*** Block opens ***

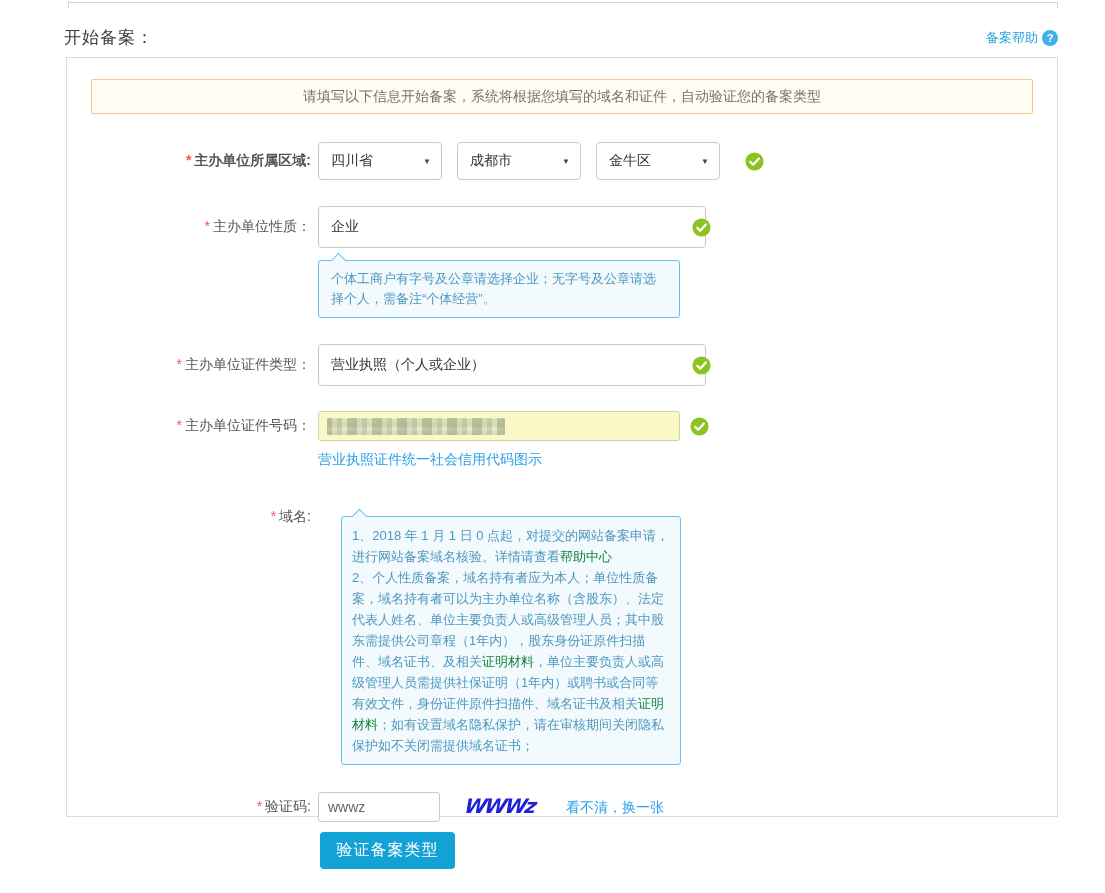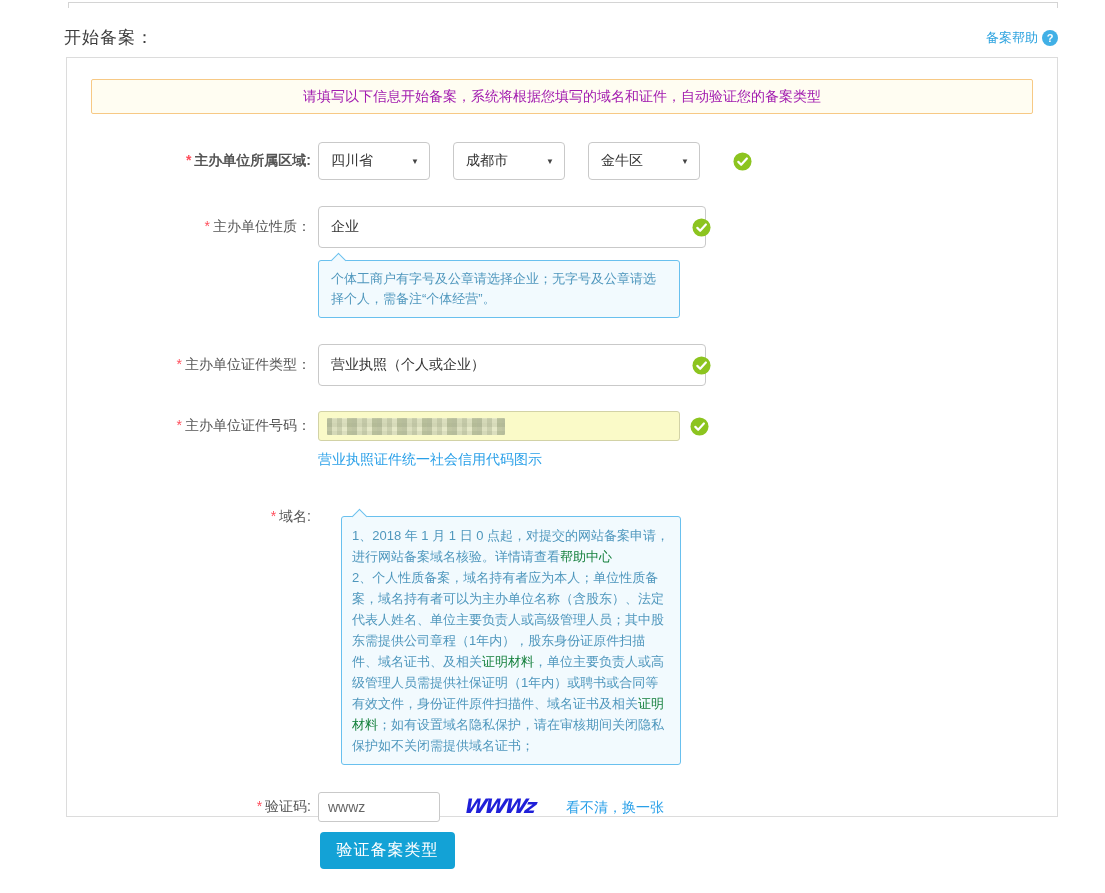"请填写以下信息开始备案，系统将根据您填写的域名和证件，自动验证您的备案类型" .notice { color: #a21caf -> #737373 }
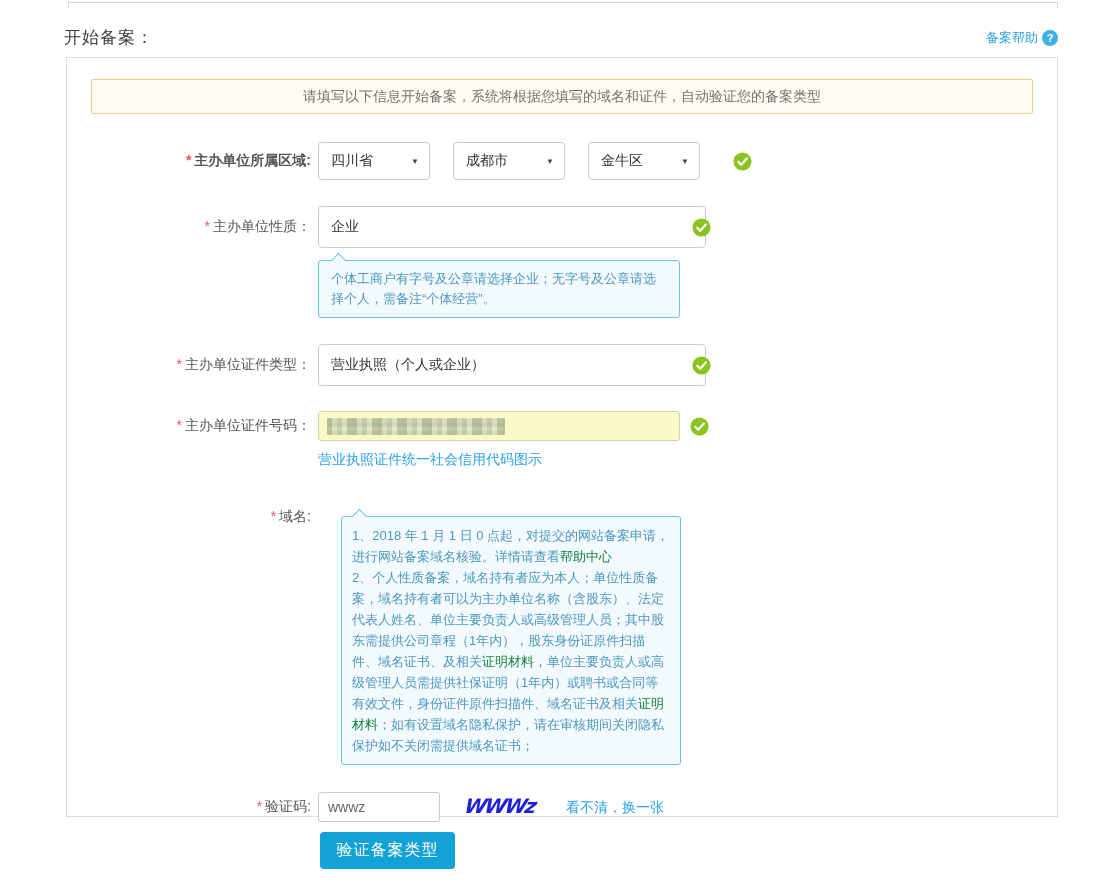"四川省" .select-sm { margin-right: 23px -> 15px; width: 112px -> 124px }
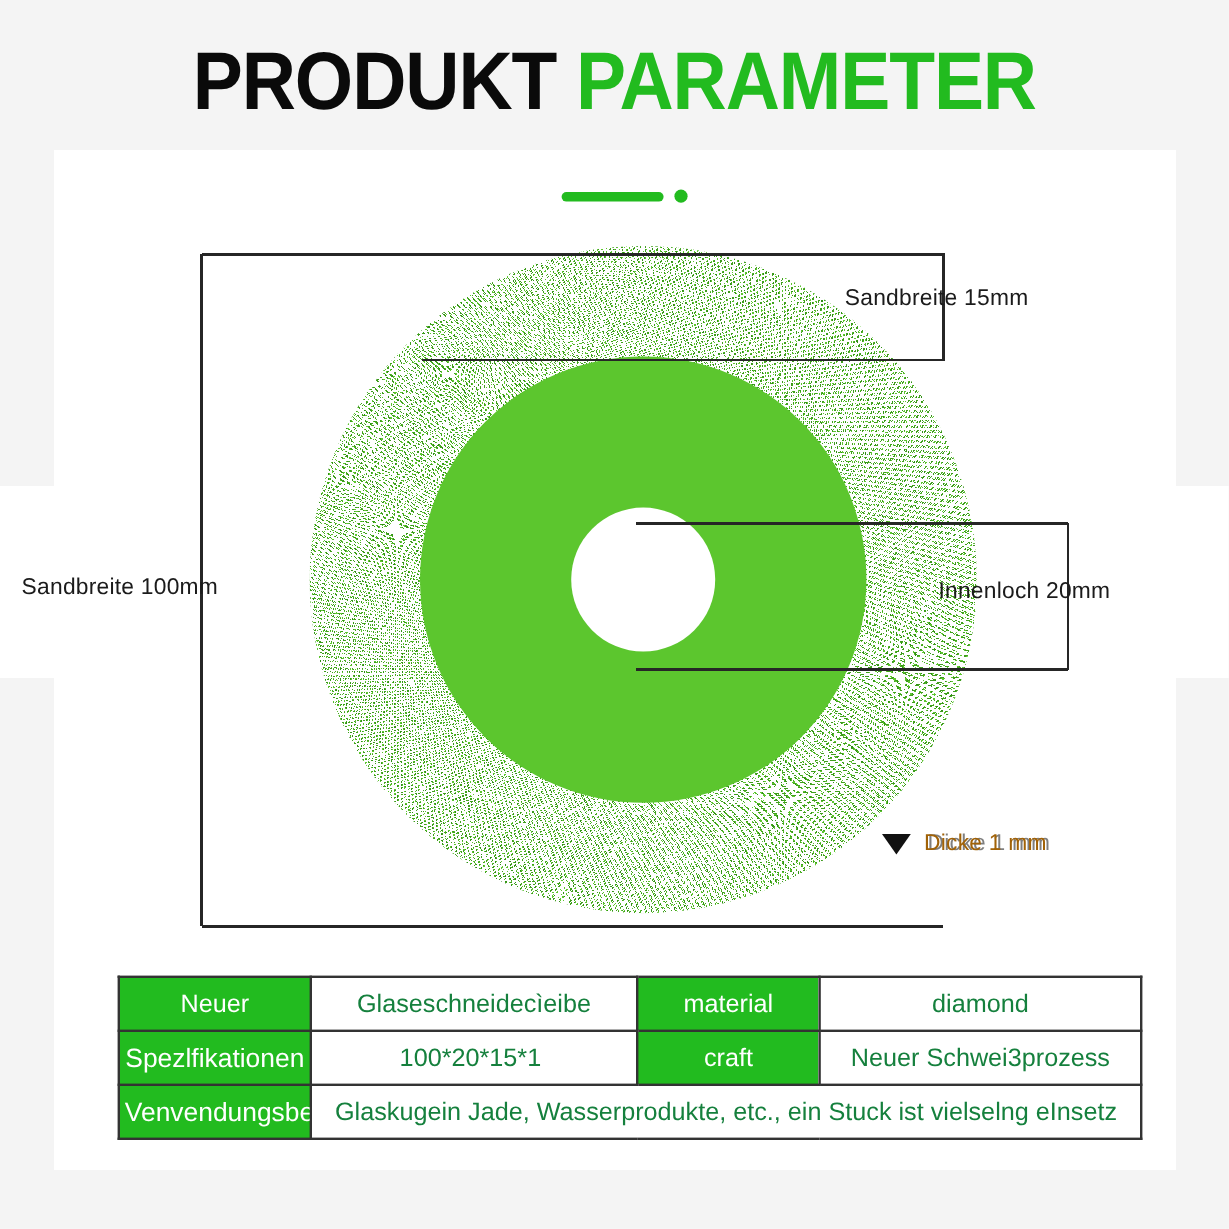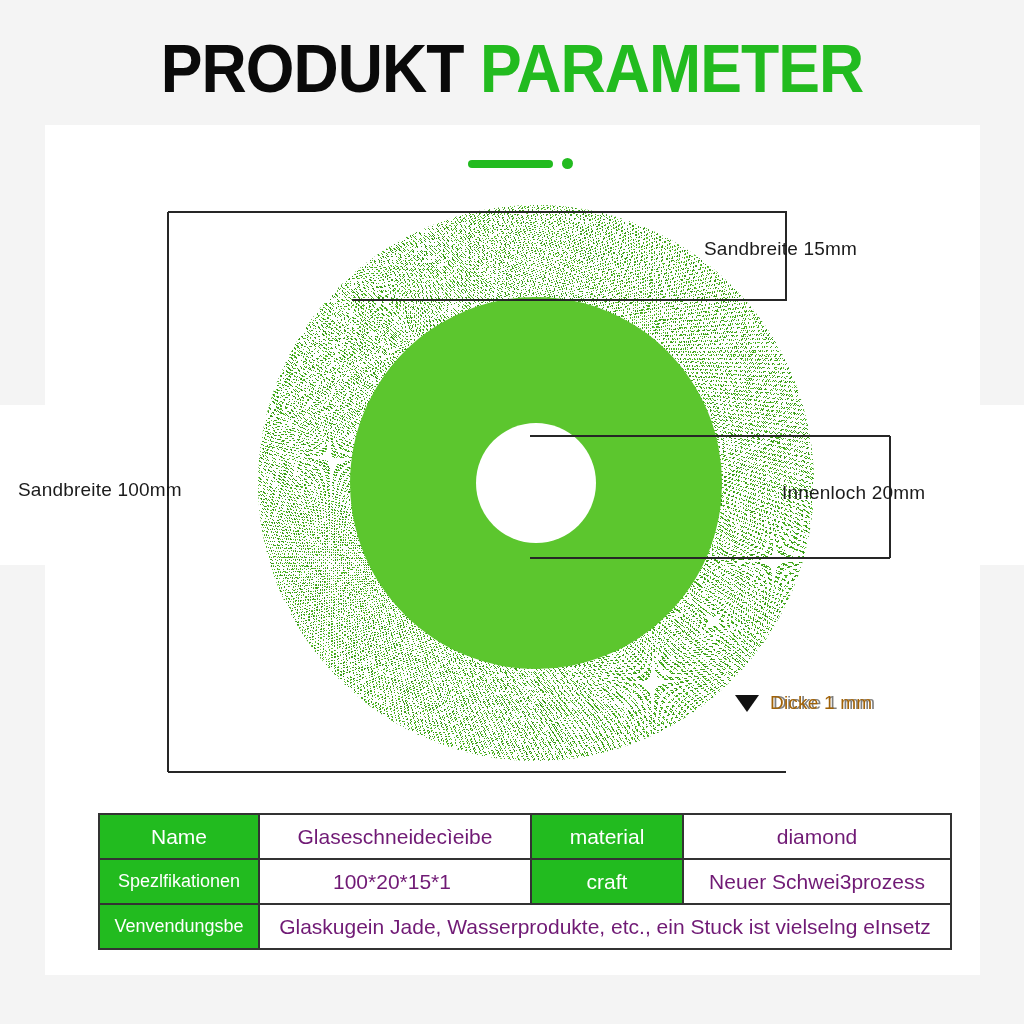"Name" td.k { text: Name -> Neuer }
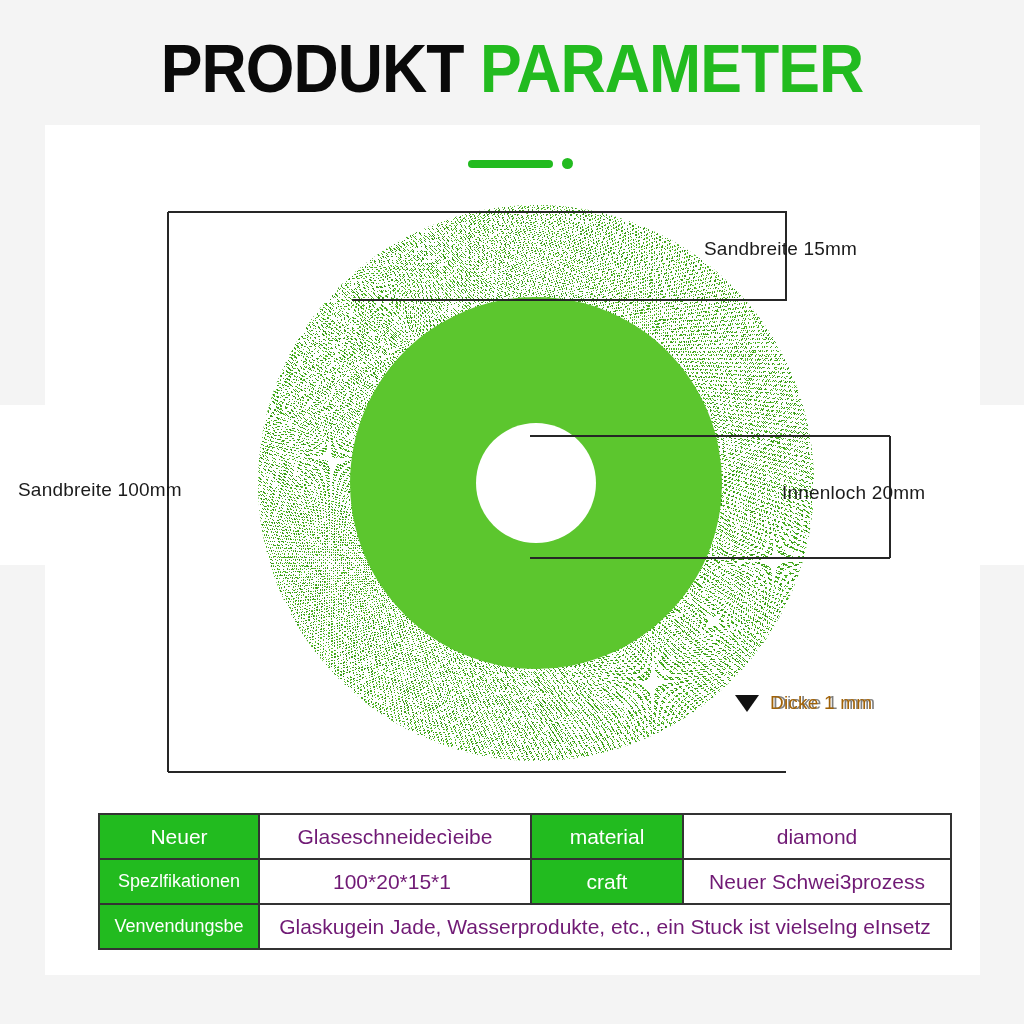"Glaseschneidecìeibe" #spec-table td { color: #701a75 -> #15803d }
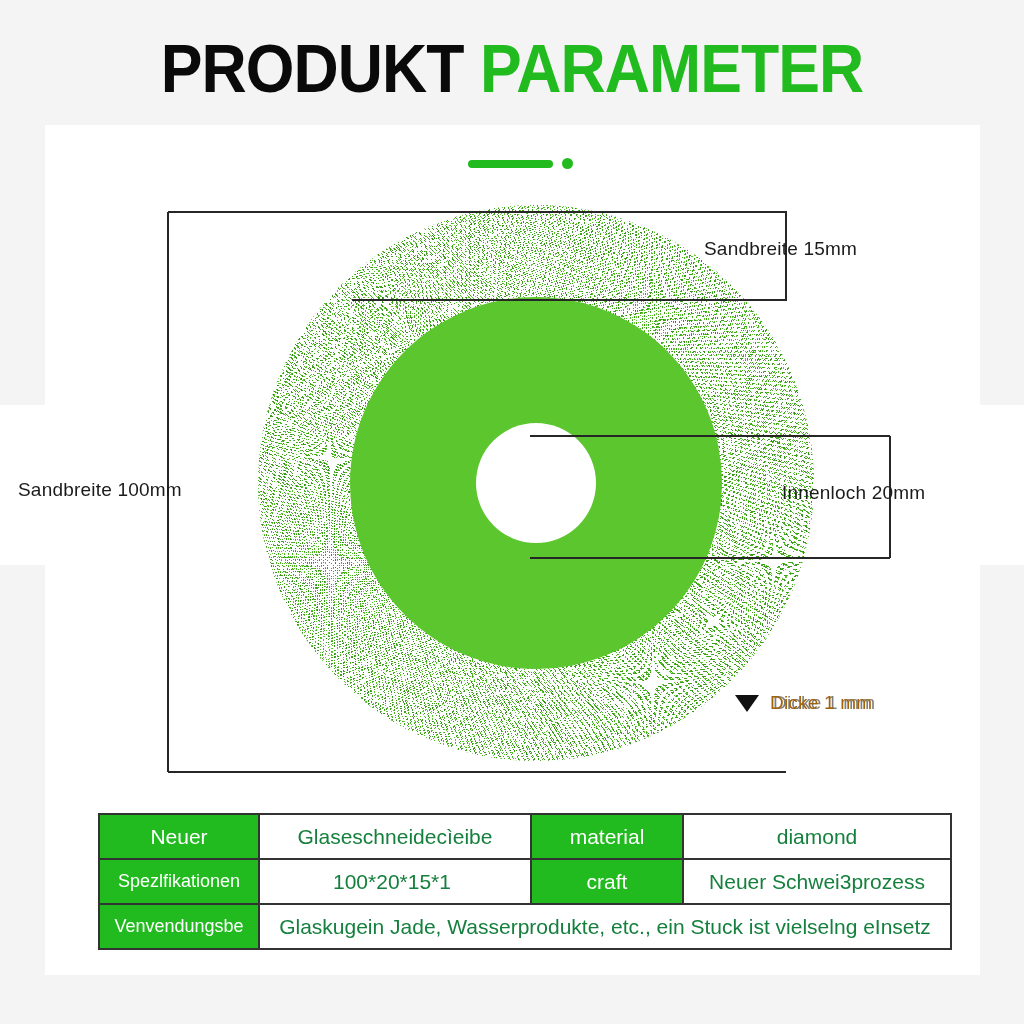"Spezlfikationen" #spec-table td.k.tight { font-size: 18px -> 22px }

*** Block closes ***

Exercise
Write out, exactly as they stand, the line with "color: #701a75 ->" and every line after it through the end of the entries above; omit the pictures.

Exercise response
"Glaseschneidecìeibe" #spec-table td { color: #701a75 -> #15803d }
"Spezlfikationen" #spec-table td.k.tight { font-size: 18px -> 22px }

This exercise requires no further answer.